What had Rae thought when she saw him s

taring at the girl? What had she thought when she heard the girl had been attacked, that the girl had given Patrick’s description to the police?

Was that why she had told them about Laura? Did Rae think he was guilty, that he had attacked that girl because she reminded him of Laura?

And that was the core of his uneasiness: that in his mind now he was confusing her with Laura. He had to keep reminding himself that it wasn’t Laura who had been attacked, but some other girl, a stranger, someone he didn’t even know.

He tried to stop muddling them up like that, but as the night wore on and he got more and more tired he kept forgetting. His mind blurred their images; they merged inside in his head—pale, slender girls with long gold hair and lovely bodies. They danced in his mind like candle-flames; dazzling and blinding him, making it even harder to think clearly, to keep his attention on the questions being asked.

‘You were very distressed by the ending of your engagement to Miss Grainger,’ the brigadier softly insinuated. ‘Angry and humiliated. Any man would be—to lose his woman to another man! You must have wanted to kill them both.’
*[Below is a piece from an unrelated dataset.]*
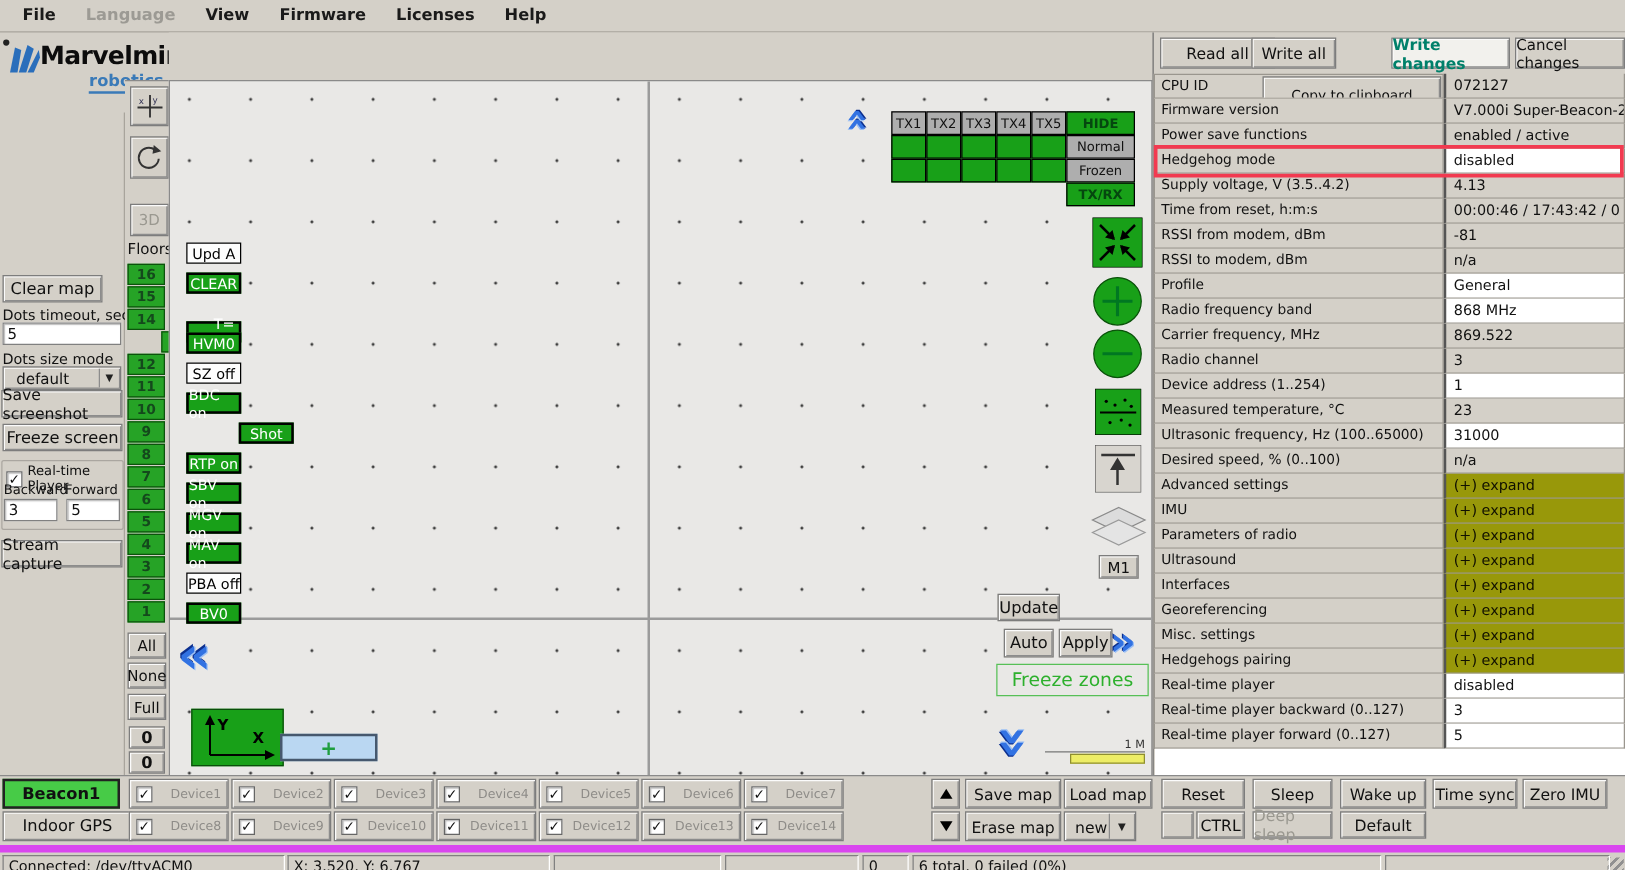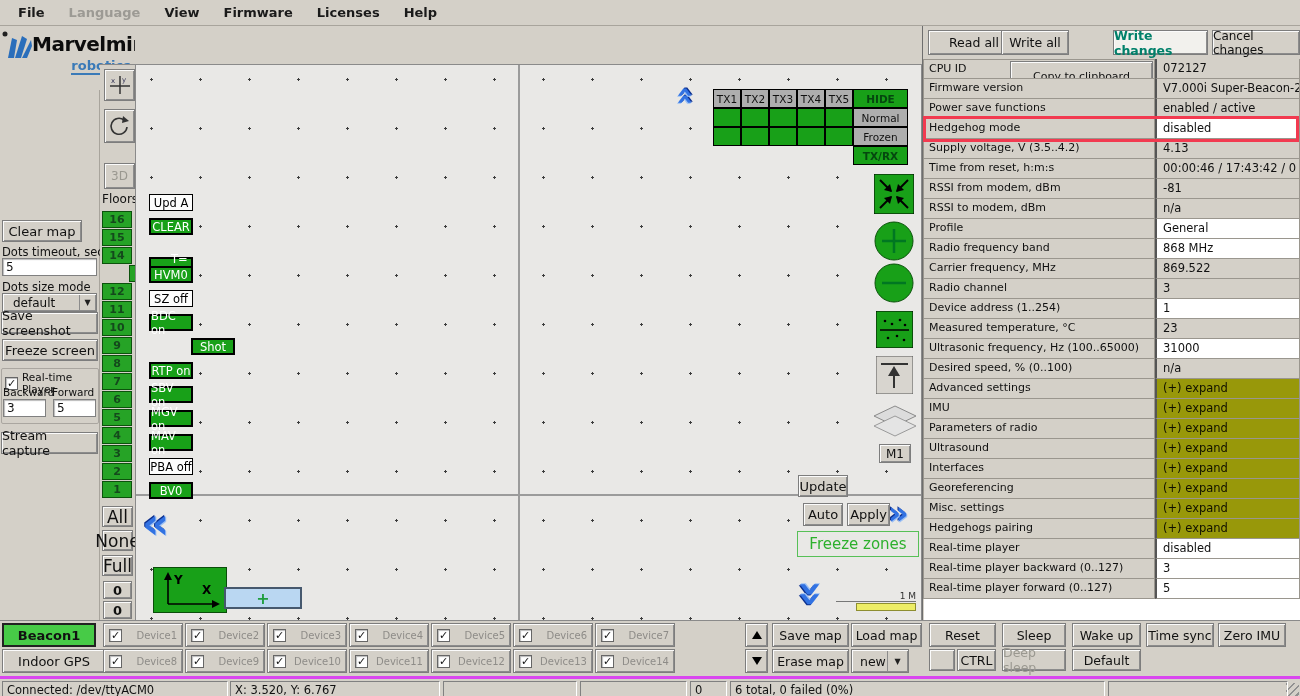"All" .small-btn { font-size: 17px -> 12px }
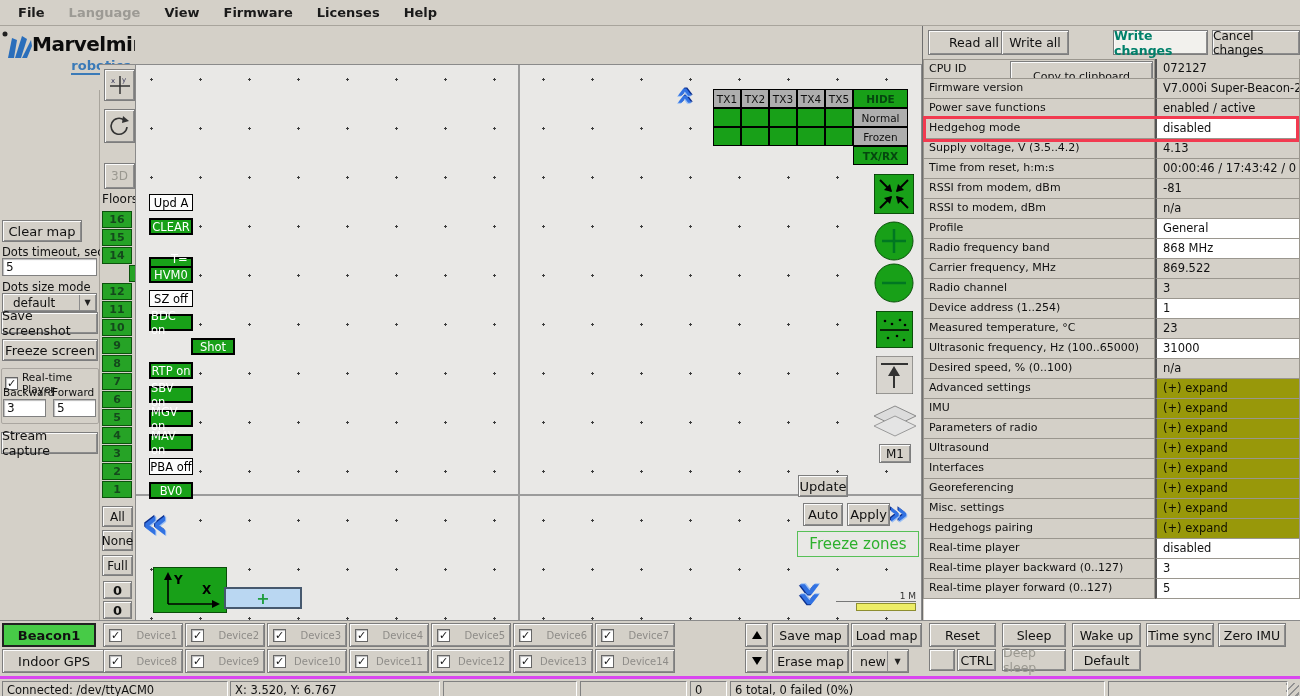"Connected: /dev/ttyACM0" #status-bar { border-top: 3px solid #d946ef -> 6px solid #d946ef }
His face tightened, white and bitter. He had. Of course he had. Not Laura! he thought quickly; he would never have hurt Laura. But Kern. He could kill him, and feel no flicker of regret.

‘And then at this party you saw a girl who reminded you of the woman you loved, the woman who had betrayed you, rejected you. How did you feel, Mr Ogilvie? What were you thinking as you stood there staring at her so fixedly?’